▶ _Record set_:
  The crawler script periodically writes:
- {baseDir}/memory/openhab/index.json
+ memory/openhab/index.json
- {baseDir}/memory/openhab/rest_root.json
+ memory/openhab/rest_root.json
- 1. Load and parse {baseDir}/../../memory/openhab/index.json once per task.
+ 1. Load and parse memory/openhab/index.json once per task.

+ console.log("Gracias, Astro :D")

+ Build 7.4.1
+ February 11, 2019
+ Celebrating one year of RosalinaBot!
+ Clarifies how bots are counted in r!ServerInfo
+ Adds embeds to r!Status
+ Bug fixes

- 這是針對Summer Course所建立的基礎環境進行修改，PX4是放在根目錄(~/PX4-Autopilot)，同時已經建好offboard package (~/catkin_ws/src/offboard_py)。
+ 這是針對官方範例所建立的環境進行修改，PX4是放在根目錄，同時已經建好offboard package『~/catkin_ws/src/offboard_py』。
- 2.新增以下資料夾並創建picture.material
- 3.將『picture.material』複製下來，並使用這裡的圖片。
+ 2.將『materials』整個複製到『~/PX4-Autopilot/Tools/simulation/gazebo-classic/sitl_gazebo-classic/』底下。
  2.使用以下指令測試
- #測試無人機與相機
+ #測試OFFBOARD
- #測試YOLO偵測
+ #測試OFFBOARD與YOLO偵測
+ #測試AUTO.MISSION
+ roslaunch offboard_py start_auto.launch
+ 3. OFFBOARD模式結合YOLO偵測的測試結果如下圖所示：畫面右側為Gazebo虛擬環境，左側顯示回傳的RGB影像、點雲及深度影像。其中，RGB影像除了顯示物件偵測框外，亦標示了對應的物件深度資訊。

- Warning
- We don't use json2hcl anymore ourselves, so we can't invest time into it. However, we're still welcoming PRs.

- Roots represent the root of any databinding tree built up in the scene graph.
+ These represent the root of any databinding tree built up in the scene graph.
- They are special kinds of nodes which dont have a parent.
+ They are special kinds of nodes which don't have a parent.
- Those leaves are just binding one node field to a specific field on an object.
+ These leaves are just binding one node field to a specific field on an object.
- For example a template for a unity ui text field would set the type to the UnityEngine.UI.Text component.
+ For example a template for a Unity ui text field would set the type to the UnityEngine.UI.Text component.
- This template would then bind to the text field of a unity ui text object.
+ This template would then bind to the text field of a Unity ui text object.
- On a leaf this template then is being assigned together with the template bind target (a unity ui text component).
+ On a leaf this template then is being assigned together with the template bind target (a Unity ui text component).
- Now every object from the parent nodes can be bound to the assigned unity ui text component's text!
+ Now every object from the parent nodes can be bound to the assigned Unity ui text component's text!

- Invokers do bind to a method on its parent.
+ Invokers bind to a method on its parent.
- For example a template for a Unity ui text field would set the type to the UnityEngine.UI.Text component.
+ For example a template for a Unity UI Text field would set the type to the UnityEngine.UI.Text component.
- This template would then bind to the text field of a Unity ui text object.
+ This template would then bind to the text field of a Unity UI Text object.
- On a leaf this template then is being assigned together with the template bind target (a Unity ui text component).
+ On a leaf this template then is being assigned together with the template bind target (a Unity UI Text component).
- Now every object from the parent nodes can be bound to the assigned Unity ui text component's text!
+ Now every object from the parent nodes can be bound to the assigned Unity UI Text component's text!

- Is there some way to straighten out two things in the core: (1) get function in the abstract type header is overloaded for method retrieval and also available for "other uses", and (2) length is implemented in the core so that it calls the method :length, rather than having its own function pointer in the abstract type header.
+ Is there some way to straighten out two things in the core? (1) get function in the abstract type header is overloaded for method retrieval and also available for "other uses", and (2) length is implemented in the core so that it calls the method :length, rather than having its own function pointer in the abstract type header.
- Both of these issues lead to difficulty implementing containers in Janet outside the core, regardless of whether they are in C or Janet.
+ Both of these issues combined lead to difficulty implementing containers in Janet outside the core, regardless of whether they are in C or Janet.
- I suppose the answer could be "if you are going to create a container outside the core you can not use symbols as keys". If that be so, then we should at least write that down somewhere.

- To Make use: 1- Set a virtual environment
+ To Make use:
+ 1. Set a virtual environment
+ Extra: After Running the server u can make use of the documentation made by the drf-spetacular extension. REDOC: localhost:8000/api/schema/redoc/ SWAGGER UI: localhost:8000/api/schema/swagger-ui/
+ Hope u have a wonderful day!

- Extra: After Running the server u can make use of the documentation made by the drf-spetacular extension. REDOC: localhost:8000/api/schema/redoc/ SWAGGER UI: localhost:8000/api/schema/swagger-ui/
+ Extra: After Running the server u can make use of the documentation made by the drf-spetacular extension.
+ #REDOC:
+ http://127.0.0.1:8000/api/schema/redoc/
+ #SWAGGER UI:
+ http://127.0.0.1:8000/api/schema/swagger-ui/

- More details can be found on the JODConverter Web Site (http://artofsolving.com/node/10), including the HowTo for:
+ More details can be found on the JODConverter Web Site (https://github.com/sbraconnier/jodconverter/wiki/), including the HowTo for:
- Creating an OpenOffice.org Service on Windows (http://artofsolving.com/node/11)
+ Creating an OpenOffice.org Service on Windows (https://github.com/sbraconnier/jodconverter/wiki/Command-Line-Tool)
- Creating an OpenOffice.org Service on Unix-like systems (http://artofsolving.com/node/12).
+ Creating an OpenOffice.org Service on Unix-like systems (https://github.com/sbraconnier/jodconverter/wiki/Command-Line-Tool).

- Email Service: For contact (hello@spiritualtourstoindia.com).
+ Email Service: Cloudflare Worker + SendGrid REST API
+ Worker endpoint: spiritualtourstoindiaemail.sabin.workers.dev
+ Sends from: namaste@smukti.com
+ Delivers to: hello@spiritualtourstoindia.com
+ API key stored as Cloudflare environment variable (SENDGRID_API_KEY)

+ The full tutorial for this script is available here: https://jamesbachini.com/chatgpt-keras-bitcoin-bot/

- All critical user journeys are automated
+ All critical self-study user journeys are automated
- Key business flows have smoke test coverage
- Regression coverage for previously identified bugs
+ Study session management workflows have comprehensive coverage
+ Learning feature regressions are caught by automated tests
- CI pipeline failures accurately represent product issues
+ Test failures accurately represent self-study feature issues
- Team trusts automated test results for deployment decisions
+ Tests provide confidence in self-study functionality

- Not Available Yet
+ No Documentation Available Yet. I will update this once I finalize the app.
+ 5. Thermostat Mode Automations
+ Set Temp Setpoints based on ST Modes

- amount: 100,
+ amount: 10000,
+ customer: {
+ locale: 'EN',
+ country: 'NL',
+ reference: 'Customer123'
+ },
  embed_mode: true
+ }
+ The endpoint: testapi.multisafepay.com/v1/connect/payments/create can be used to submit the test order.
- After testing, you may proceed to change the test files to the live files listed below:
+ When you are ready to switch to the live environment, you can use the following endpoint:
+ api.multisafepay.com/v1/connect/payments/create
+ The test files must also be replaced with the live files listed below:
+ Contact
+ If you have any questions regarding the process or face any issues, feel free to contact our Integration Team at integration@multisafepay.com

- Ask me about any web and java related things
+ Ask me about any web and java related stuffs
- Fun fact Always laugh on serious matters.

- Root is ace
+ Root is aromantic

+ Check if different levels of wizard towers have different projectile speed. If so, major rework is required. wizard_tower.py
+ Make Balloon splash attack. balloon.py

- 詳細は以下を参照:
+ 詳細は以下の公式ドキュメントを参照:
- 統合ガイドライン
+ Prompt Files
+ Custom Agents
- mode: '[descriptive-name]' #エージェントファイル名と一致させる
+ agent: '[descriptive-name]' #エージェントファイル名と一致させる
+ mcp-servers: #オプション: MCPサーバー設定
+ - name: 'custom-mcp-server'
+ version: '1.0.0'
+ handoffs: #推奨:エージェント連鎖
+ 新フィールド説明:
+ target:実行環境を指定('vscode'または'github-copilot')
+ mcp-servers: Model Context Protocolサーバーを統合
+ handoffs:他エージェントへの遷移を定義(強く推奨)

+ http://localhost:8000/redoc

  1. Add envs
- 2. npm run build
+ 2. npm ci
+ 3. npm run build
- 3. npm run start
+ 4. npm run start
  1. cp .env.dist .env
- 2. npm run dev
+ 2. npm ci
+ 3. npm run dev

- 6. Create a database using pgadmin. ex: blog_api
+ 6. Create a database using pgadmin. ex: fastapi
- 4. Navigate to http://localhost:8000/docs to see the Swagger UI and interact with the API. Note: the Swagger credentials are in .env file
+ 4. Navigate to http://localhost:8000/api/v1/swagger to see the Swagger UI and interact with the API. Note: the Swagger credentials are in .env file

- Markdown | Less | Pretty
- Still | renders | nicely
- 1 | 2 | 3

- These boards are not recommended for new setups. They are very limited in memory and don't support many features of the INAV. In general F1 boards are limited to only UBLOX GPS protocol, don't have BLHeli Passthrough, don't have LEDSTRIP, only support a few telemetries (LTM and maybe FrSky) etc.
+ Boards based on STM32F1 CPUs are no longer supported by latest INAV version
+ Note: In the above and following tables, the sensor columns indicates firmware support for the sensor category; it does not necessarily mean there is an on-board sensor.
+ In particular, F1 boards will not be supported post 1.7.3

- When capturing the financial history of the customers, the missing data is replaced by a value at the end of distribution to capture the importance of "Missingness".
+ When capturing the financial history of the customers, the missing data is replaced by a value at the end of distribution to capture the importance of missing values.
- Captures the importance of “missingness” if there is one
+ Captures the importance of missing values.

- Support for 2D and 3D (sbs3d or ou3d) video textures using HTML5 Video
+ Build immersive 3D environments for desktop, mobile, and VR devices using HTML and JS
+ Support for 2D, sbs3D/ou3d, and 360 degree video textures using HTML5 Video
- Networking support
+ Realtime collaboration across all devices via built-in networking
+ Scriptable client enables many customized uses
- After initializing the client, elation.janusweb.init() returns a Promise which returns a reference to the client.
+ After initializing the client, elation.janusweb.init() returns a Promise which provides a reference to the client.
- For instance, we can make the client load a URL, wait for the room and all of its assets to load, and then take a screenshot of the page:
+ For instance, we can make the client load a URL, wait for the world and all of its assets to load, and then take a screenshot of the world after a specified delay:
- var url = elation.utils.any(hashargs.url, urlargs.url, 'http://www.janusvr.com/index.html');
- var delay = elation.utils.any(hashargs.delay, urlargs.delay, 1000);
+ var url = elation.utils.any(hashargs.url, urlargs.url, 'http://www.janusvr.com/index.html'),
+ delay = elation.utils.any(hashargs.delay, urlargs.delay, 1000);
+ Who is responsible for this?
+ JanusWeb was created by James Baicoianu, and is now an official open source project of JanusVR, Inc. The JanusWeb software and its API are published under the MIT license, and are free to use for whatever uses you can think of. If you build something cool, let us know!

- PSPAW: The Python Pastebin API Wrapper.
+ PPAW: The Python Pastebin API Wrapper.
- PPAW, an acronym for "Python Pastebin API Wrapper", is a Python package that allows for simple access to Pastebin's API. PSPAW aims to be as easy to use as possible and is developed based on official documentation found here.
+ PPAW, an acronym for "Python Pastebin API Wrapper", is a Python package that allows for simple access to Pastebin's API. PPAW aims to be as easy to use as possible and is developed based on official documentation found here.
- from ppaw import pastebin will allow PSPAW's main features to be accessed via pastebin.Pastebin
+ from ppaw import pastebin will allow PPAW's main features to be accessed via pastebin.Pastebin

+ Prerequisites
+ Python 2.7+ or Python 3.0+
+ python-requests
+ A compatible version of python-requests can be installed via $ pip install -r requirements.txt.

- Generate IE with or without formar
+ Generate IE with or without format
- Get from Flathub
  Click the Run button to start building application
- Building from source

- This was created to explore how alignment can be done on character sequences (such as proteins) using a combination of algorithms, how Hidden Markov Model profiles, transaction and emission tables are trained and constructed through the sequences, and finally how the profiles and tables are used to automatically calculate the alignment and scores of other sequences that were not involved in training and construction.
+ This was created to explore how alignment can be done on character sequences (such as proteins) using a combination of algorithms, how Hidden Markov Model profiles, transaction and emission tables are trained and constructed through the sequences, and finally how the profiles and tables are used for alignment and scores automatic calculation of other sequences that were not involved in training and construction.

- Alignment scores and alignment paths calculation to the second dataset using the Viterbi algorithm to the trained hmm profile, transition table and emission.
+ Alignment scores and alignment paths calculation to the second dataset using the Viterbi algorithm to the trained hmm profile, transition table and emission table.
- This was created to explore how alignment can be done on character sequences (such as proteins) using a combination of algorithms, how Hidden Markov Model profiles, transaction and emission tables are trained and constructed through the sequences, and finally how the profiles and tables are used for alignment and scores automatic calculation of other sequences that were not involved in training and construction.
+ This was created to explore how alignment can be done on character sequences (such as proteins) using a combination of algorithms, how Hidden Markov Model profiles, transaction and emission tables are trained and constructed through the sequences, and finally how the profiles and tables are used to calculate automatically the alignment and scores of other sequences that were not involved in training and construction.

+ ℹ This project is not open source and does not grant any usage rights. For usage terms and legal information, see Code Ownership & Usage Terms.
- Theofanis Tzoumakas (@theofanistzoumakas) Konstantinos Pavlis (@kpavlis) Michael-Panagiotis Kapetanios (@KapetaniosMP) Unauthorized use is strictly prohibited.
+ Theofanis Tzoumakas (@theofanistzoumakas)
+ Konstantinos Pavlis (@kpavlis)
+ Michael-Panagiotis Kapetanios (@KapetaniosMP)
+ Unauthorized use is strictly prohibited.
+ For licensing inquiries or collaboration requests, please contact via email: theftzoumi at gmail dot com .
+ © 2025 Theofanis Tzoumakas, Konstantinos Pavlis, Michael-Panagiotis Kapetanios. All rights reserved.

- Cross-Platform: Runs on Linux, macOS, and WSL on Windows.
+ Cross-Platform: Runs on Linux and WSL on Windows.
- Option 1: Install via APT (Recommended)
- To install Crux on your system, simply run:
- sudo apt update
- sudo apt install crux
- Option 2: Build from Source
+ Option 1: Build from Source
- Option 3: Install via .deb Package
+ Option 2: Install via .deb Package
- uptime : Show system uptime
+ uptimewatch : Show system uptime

▶ _What is required_:
The required answer is the run of lines above, starting at the line with "Worker endpoint: spiritualtourstoindiaemail.sabin.workers.dev" and ending at the line with "environment variable (SENDGRID_API_KEY)", reproduced exactly with both ends.

▶ _Result of the task_:
+ Worker endpoint: spiritualtourstoindiaemail.sabin.workers.dev
+ Sends from: namaste@smukti.com
+ Delivers to: hello@spiritualtourstoindia.com
+ API key stored as Cloudflare environment variable (SENDGRID_API_KEY)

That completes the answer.